Dr. Sharma’s connections to Texas, and to Dr. Von Hoff, run deep. In the late 1990s, Dr. Sharma trained at the University of Texas in San Antonio under Dr. Von Hoff, who at the time was Director of the Institute for Drug Development at the UT Health Science Center.
“I have had the gratifying responsibility of helping train more than 2,200 budding cancer doctors, and I couldn’t be more excited to have one of my top students, and now an esteemed colleague, Dr. Sharma, join me in pursuing the use of genomic science to help bring precision medicine solutions to our patients,” said Dr. Von Hoff, who also is a Senior Consultant-Clinical Investigations for City of Hope, Professor of Medicine at Mayo Clinic, as well as Chief Scientific Officer and Virginia G. Piper Distinguished Chair for Innovative Cancer Research at the HonorHealth Research Institute.
Dr. Sharma said he was excited to be joining TGen, City of Hope and HonorHealth, and is looking forward to bringing his research team from Utah to Arizona and California for expected “collaborations in quality science, with quality people.” Like Dr. Von Hoff, he will have a laboratory at TGen headquarters in downtown Phoenix, and clinical research and practice at the HonorHealth Research Institute.
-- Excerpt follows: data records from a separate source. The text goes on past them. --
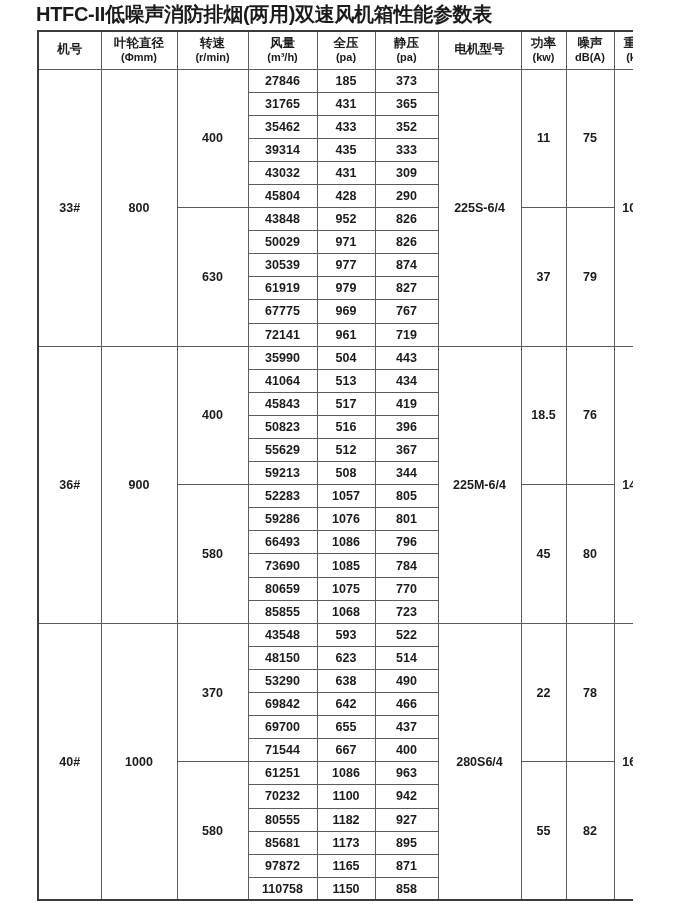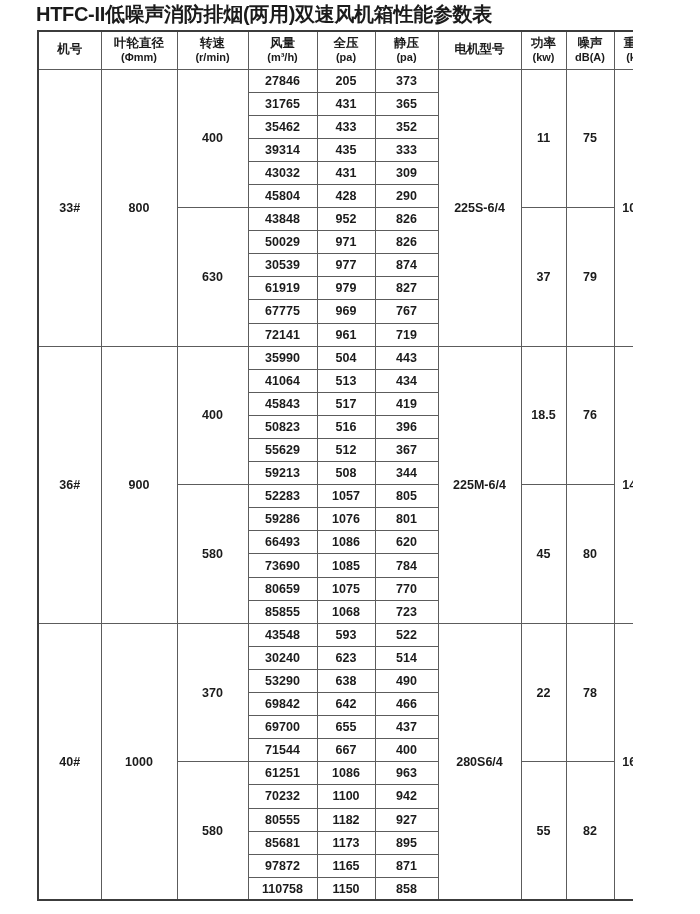"205" td { text: 205 -> 185 }
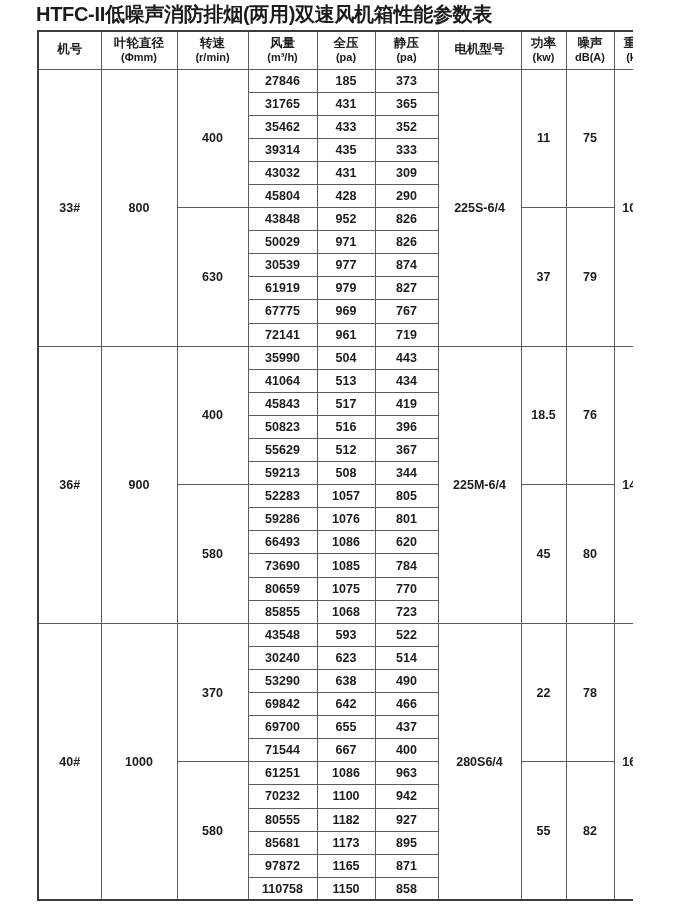"620" td { text: 620 -> 796 }
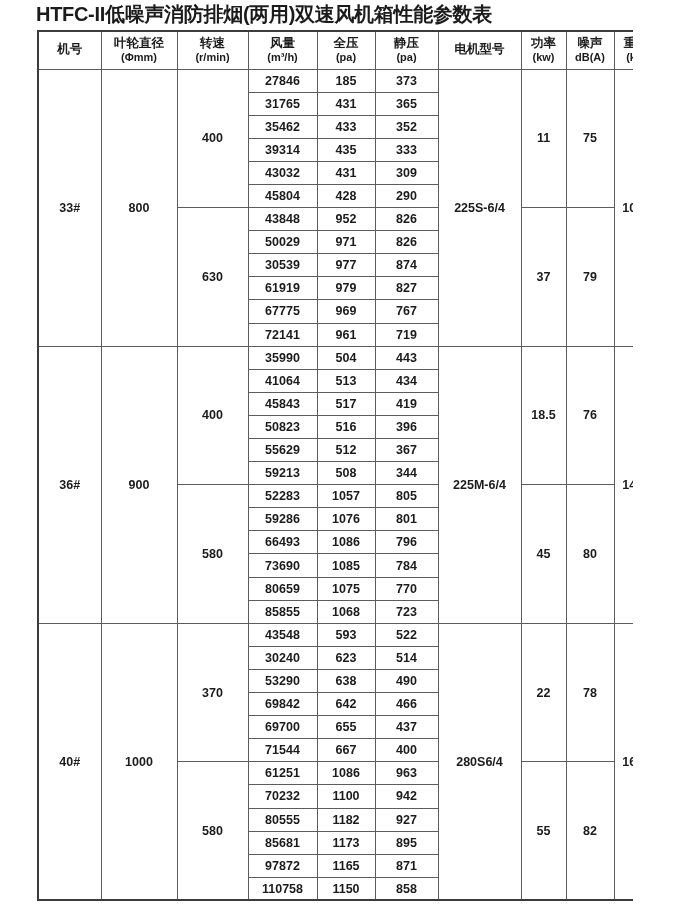"30240" td { text: 30240 -> 48150 }
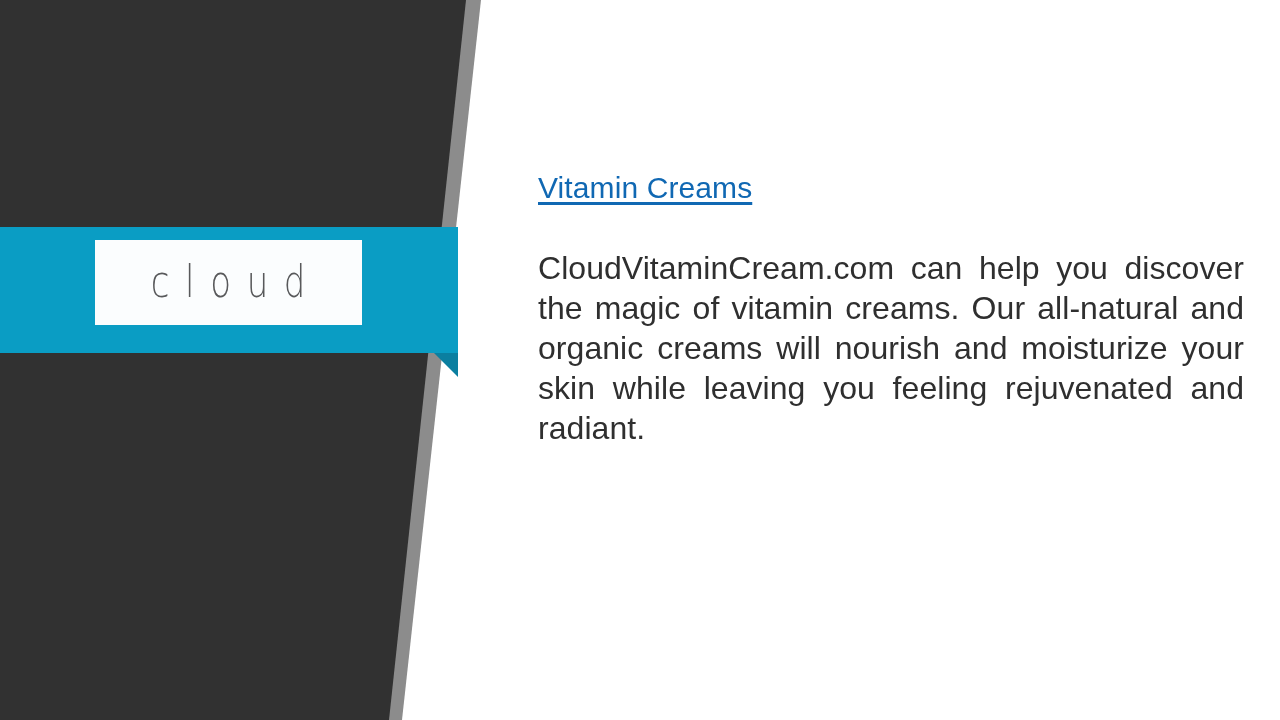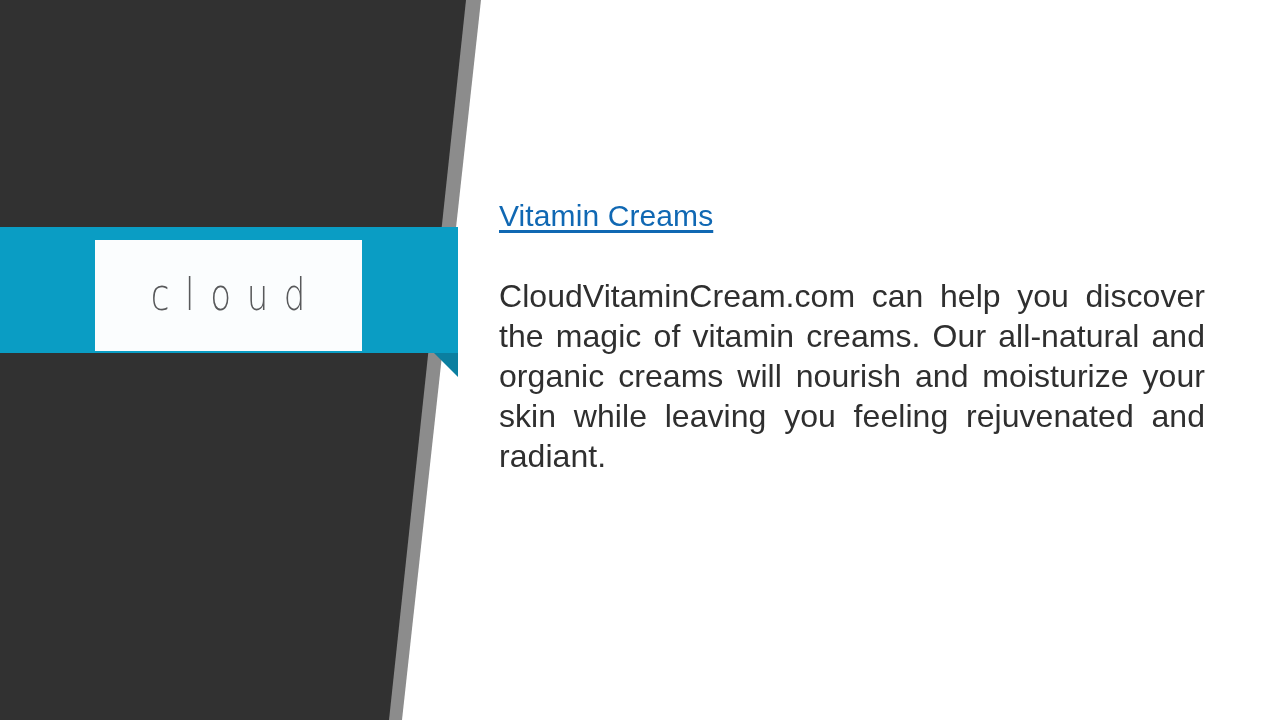"Vitamin Creams" .content { left: 499px -> 538px; margin-top: 28px -> none }
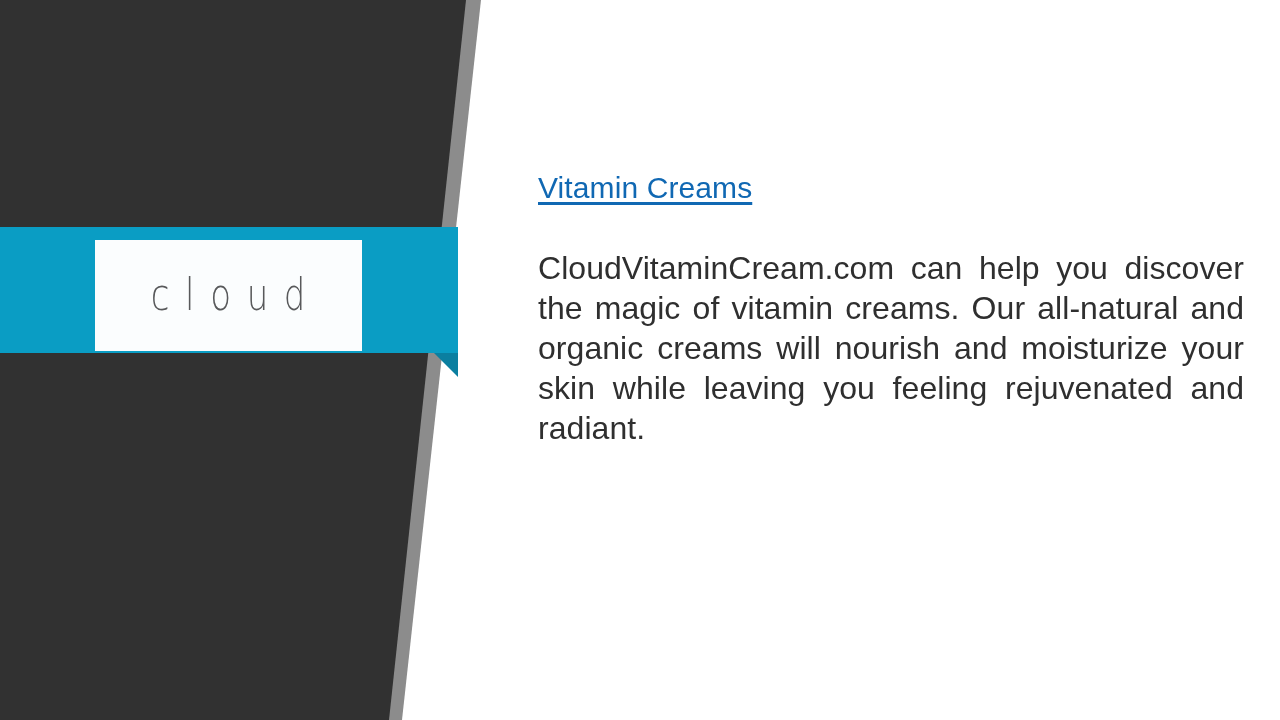"cloud" .logo-card { height: 111px -> 85px }
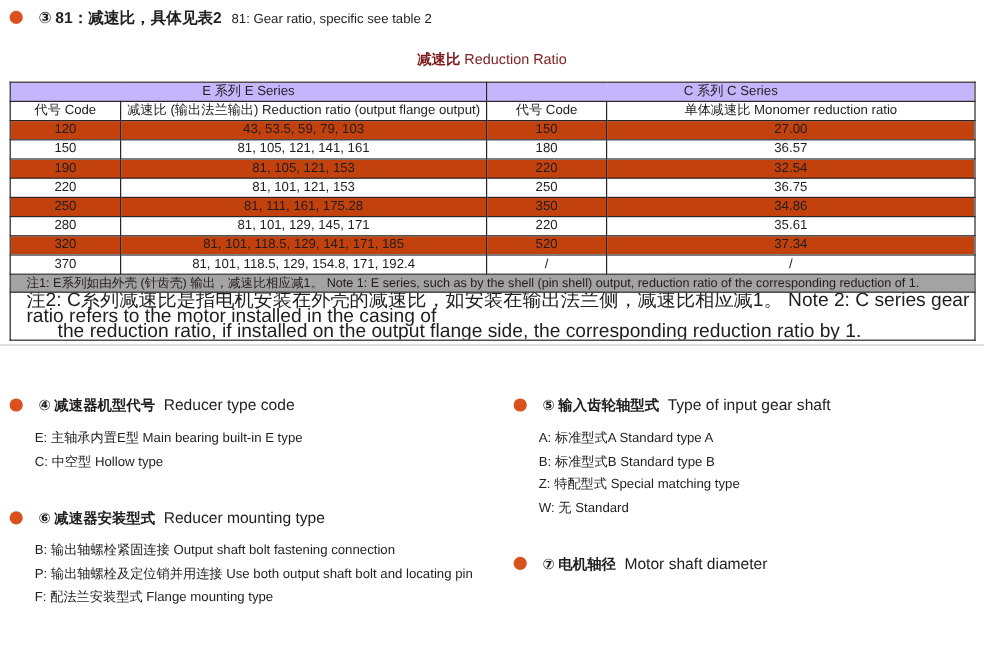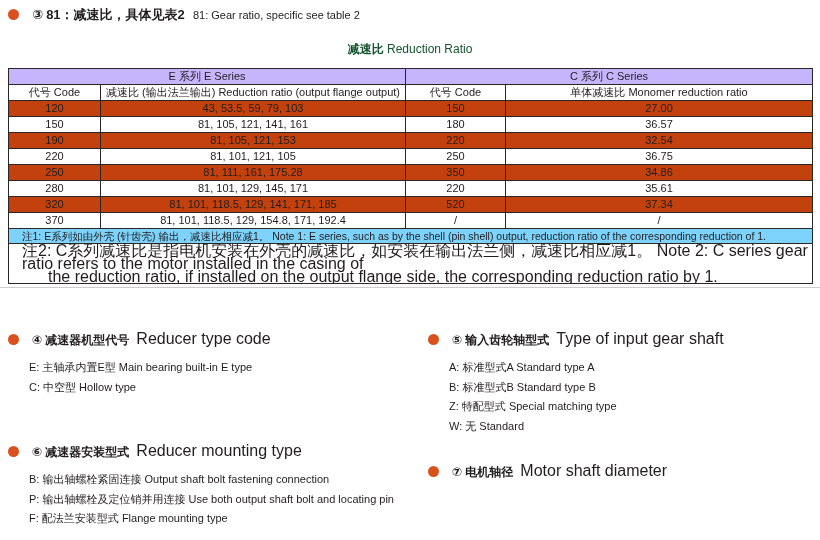"减速比 Reduction Ratio" .tbl-title { color: #14532d -> #7f1d1d }
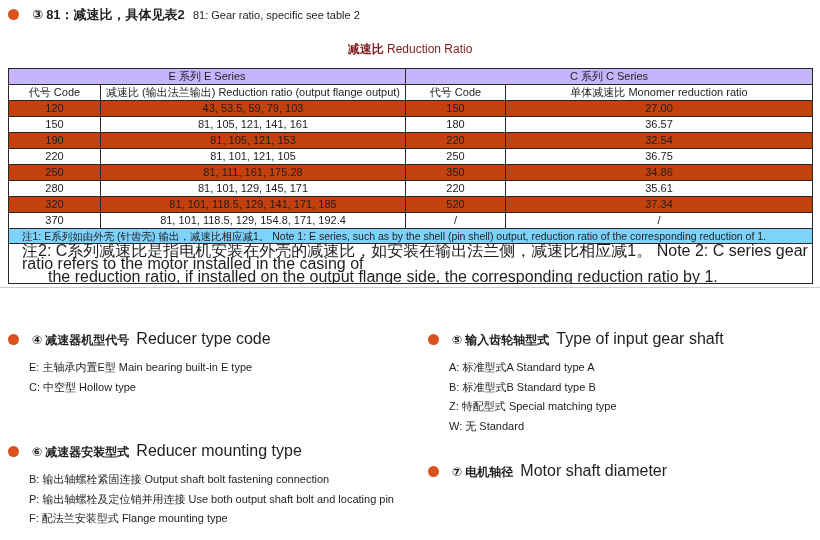"81, 101, 121, 105" td { text: 105 -> 153 }
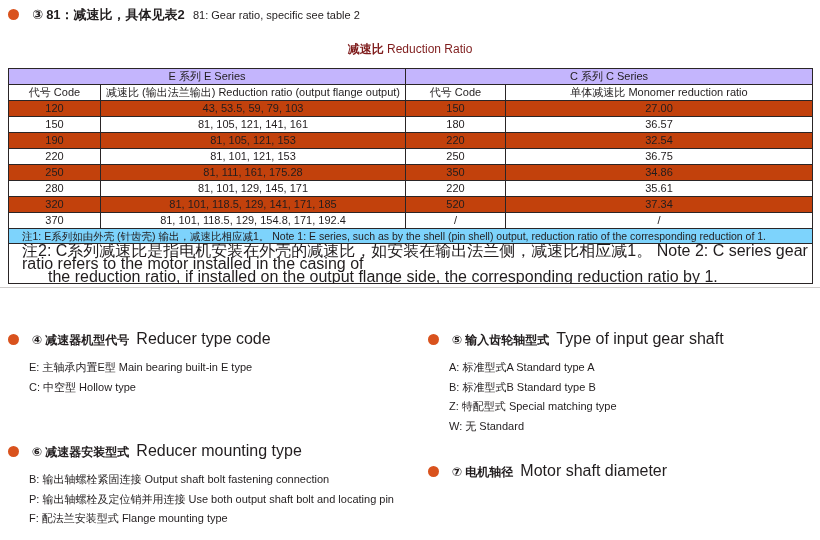"注1: E系列如由外壳 (针齿壳) 输出，减速比相应减1。 Note" tr.note1 td { background: #7dd3fc -> #a3a3a3 }
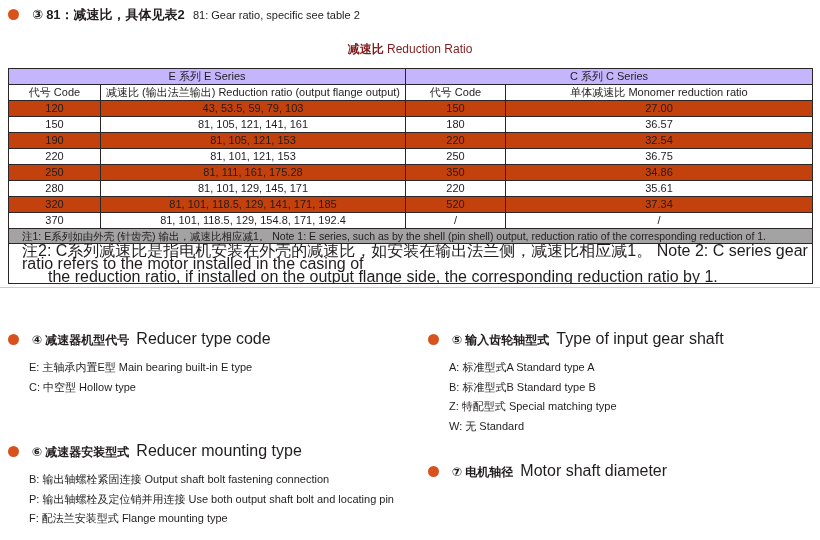"Reducer type code" .sec-head .en { font-size: 16px -> 13px }
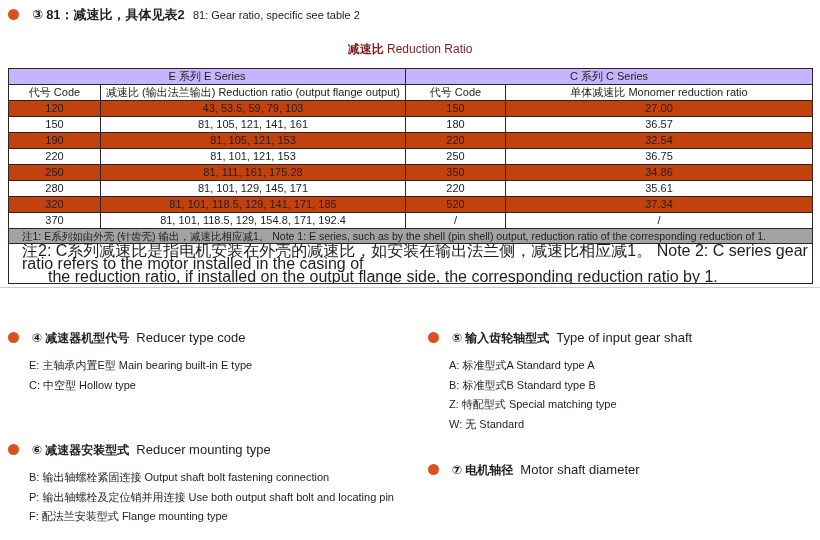"⑥ 减速器安装型式 Reducer mounting type" .sec6 { top: 442px -> 424px }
“TGen is a national and international leader in genomics and its application in cancer and other diseases,” he said. “What I’m hoping to accomplish in my new appointments at all three of these remarkable institutes is to be a bridge between the lab and the clinic, and to leverage their expertise to help develop large and robust clinical research programs and further develop new biotechnology companies, as well as new anti-cancer molecules.”
Dr. Sharma’s main expertise is in gastro-intestinal oncology, but also other cancers and other diseases, including leukemia, prostate cancer, rare tumors, noncancerous growths, lung fibrosis and immunologic diseases.